Oh god LM - the thought of you wandering around the house in your PJ's wondering what happened to the little Greenies has made me cry again.   Have you any alcohol in? I know that sounds awful, but it may help you get through the next few hours at least, numbing the pain a little. I hope you don't think I'm trivialising your pain, because I imagine you pain is unbearable at the moment.   I have started filling the fridge with my favourite alcoholic goodies in preparation for my BFN.   

Like others have said, I just don't know what to say, but I am gutted for you and Jase. I've never met you, but I feel like I know you a bit, and you seem so so lovely and caring, and a very special person. And I'm sure Jase is the same if you chose him.


----------



## Jo Macmillan

Zahida - that is just FAB news! 9 eggs! Wow. I am so hopeful that you and Malini will follow in GB's footsteps and turn the luck of Team PR around. I am   for great fertilisation tonight.    
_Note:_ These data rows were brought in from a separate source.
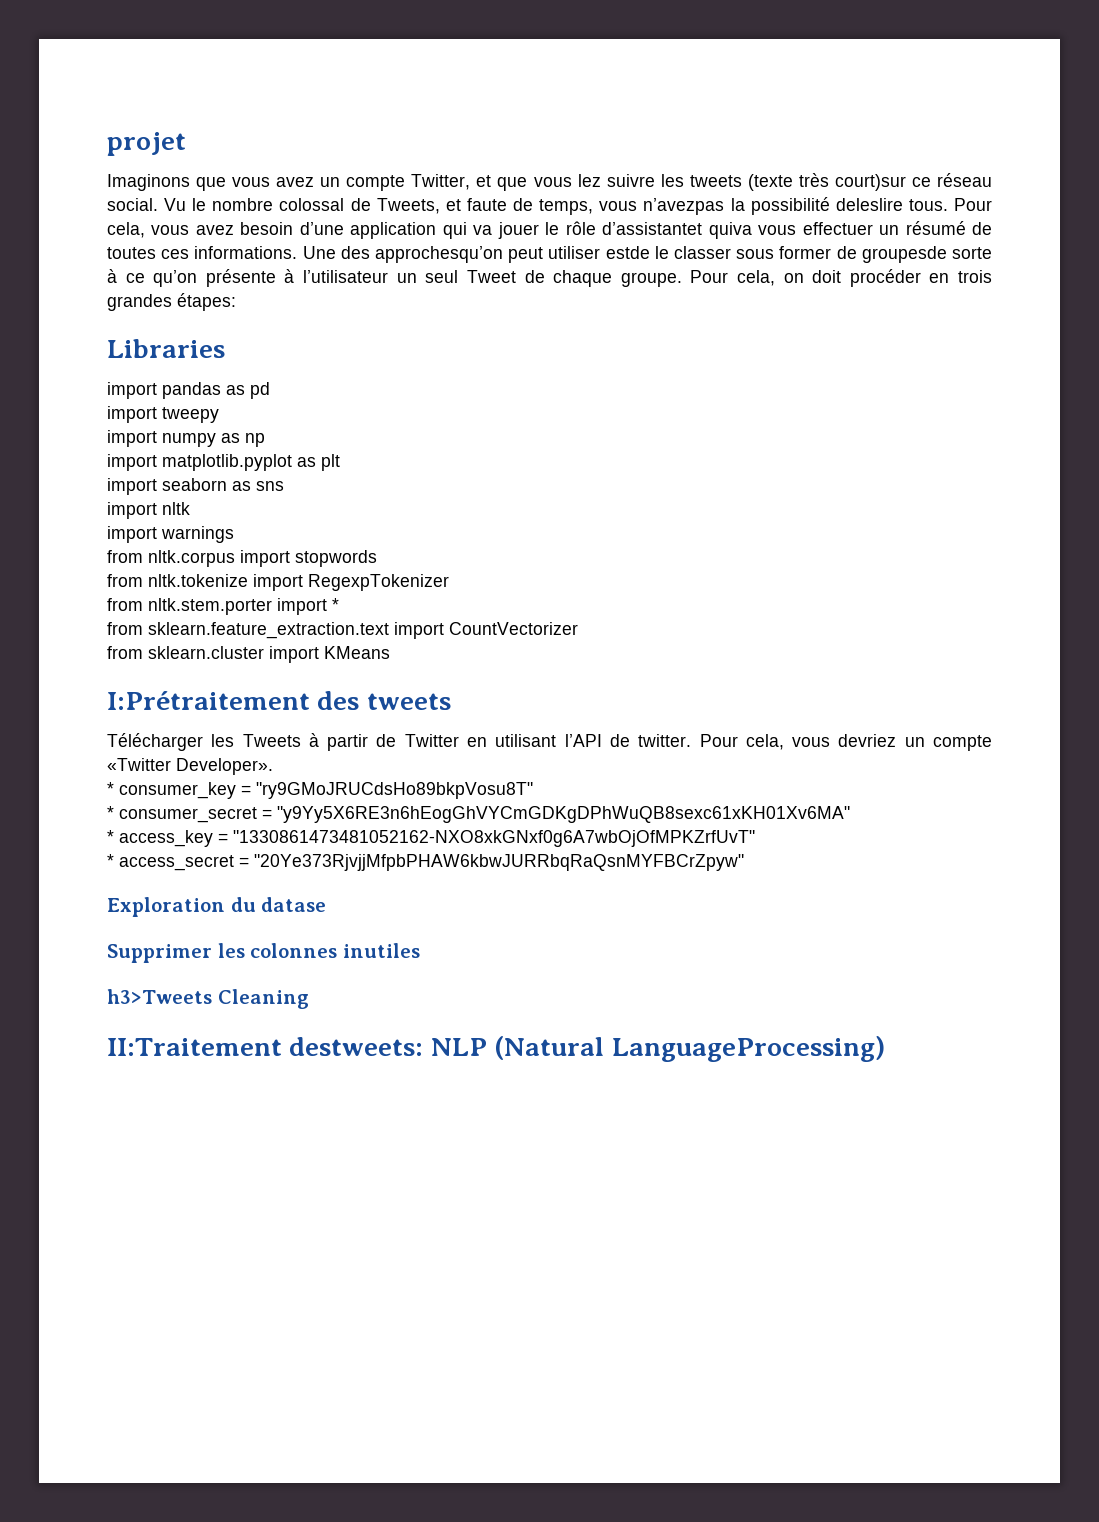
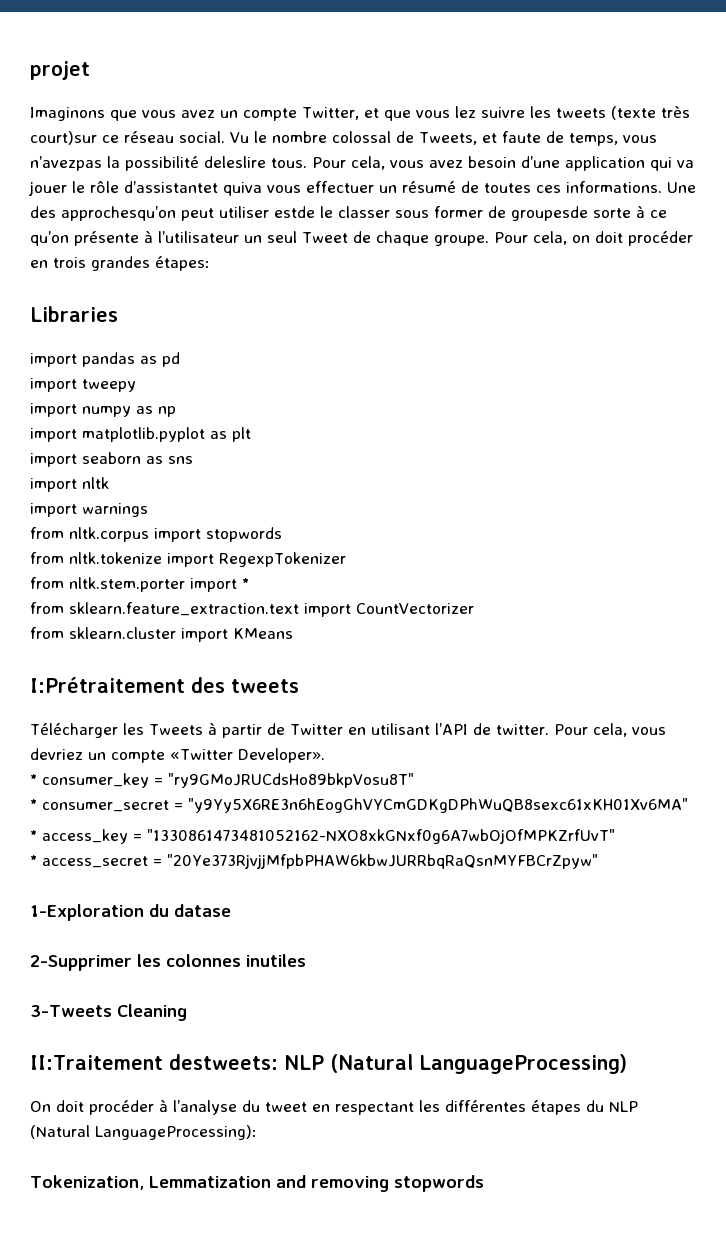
- Exploration du datase
+ 1-Exploration du datase
- Supprimer les colonnes inutiles
+ 2-Supprimer les colonnes inutiles
- h3>Tweets Cleaning
+ 3-Tweets Cleaning
+ On doit procéder à l’analyse du tweet en respectant les différentes étapes du NLP (Natural LanguageProcessing):
+ Tokenization, Lemmatization and removing stopwords

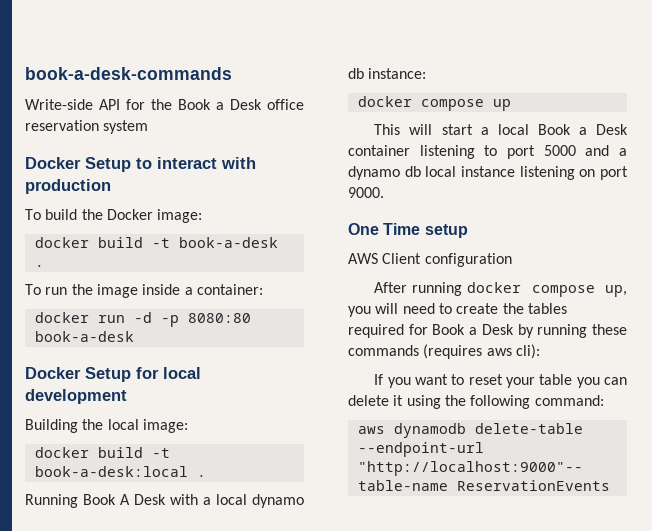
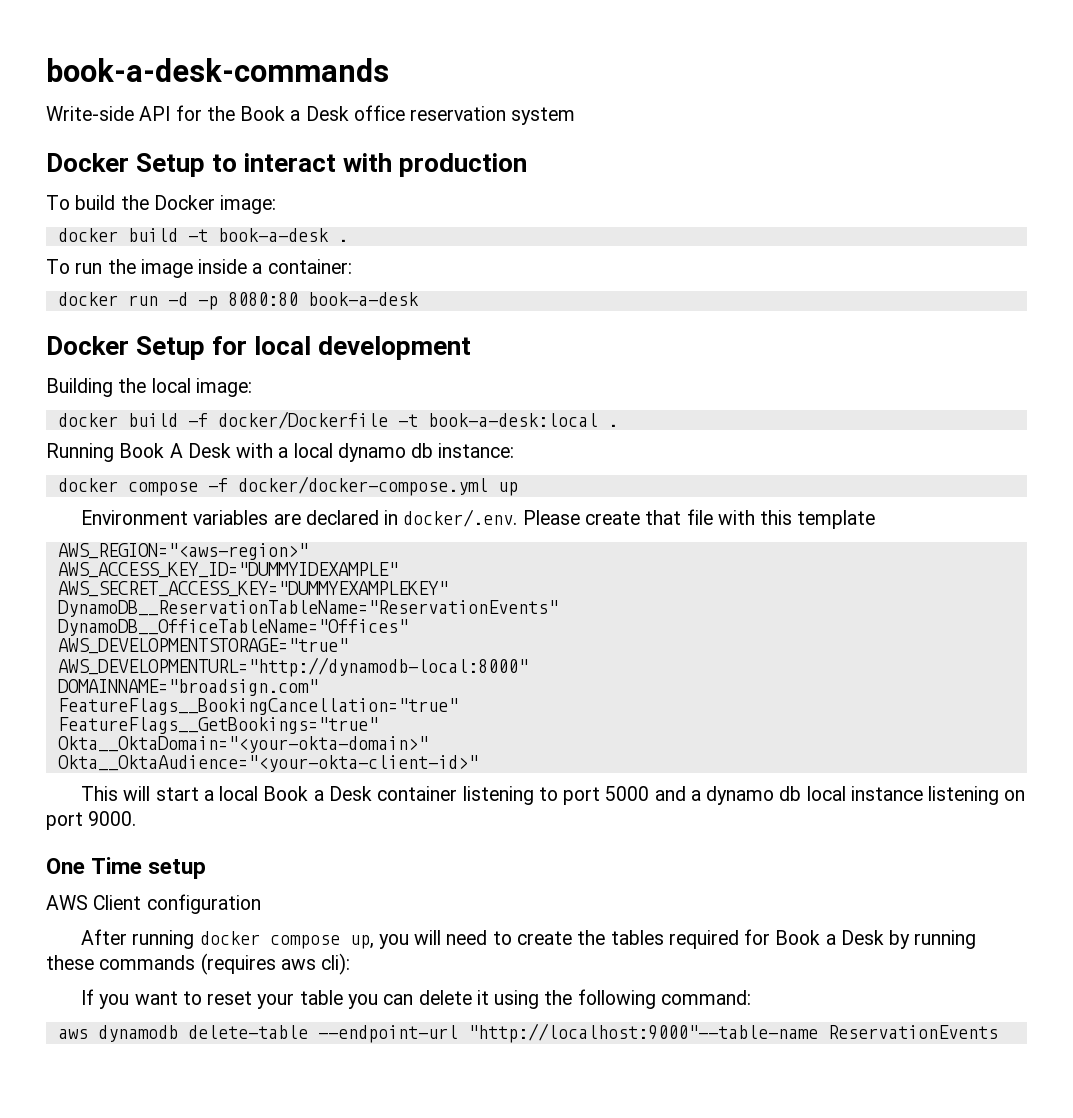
- docker build -t book-a-desk:local .
+ docker build -f docker/Dockerfile -t book-a-desk:local .
- docker compose up
+ docker compose -f docker/docker-compose.yml up
+ Environment variables are declared in docker/.env. Please create that file with this template
+ AWS_REGION="<aws-region>"
+ AWS_ACCESS_KEY_ID="DUMMYIDEXAMPLE"
+ AWS_SECRET_ACCESS_KEY="DUMMYEXAMPLEKEY"
+ DynamoDB__ReservationTableName="ReservationEvents"
+ DynamoDB__OfficeTableName="Offices"
+ AWS_DEVELOPMENTSTORAGE="true"
+ AWS_DEVELOPMENTURL="http://dynamodb-local:8000"
+ DOMAINNAME="broadsign.com"
+ FeatureFlags__BookingCancellation="true"
+ FeatureFlags__GetBookings="true"
+ Okta__OktaDomain="<your-okta-domain>"
+ Okta__OktaAudience="<your-okta-client-id>"

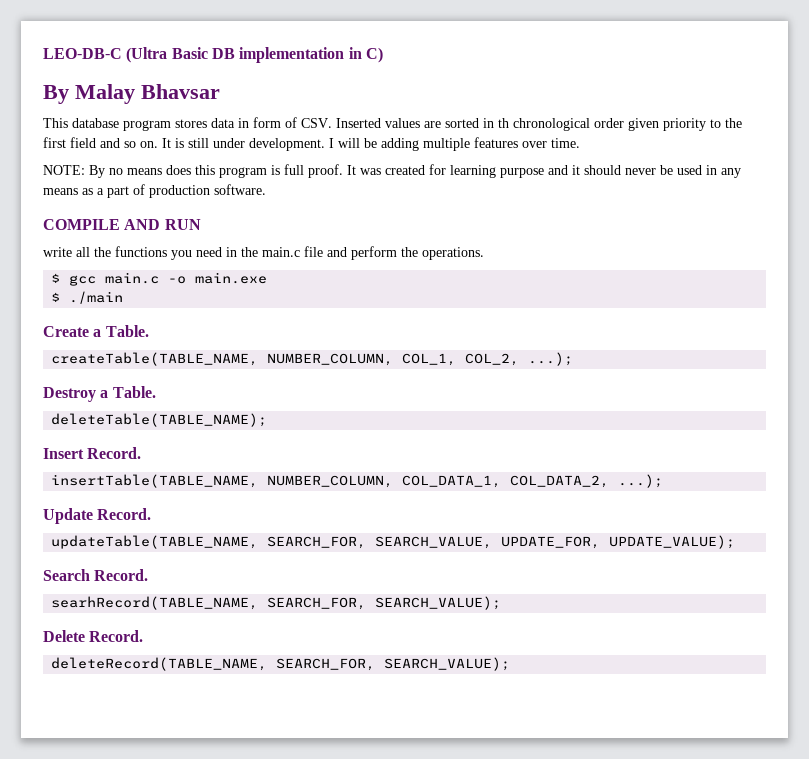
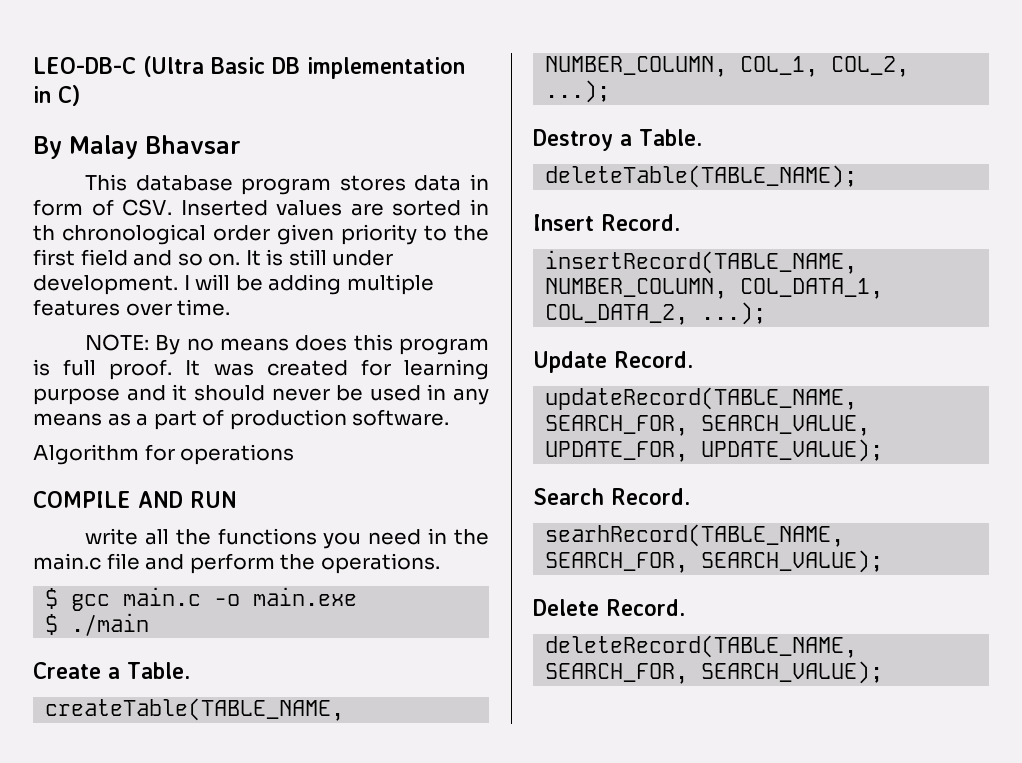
+ Algorithm for operations
- insertTable(TABLE_NAME, NUMBER_COLUMN, COL_DATA_1, COL_DATA_2, ...);
+ insertRecord(TABLE_NAME, NUMBER_COLUMN, COL_DATA_1, COL_DATA_2, ...);
- updateTable(TABLE_NAME, SEARCH_FOR, SEARCH_VALUE, UPDATE_FOR, UPDATE_VALUE);
+ updateRecord(TABLE_NAME, SEARCH_FOR, SEARCH_VALUE, UPDATE_FOR, UPDATE_VALUE);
GB - wow! That's just great, I am so pleased for you. Take it easy. And you musn't feel bad about your good news     You must be on Cloud 9. 

Shortie - weighing myself usually makes me reach for the chocolate too.    I hope the poxy NHS excel themselves for once and are helpful. You really deserve a break. (I'm still your b*tch.)

Someone (Laura?) asked when I test. The Lister told me to test on saturday, 14 days after EC, but I'm worried that's a bit early.   However, I'm fully expecting AF to arrive this week anyway, so don't think I'll make it to saturday without knowing. 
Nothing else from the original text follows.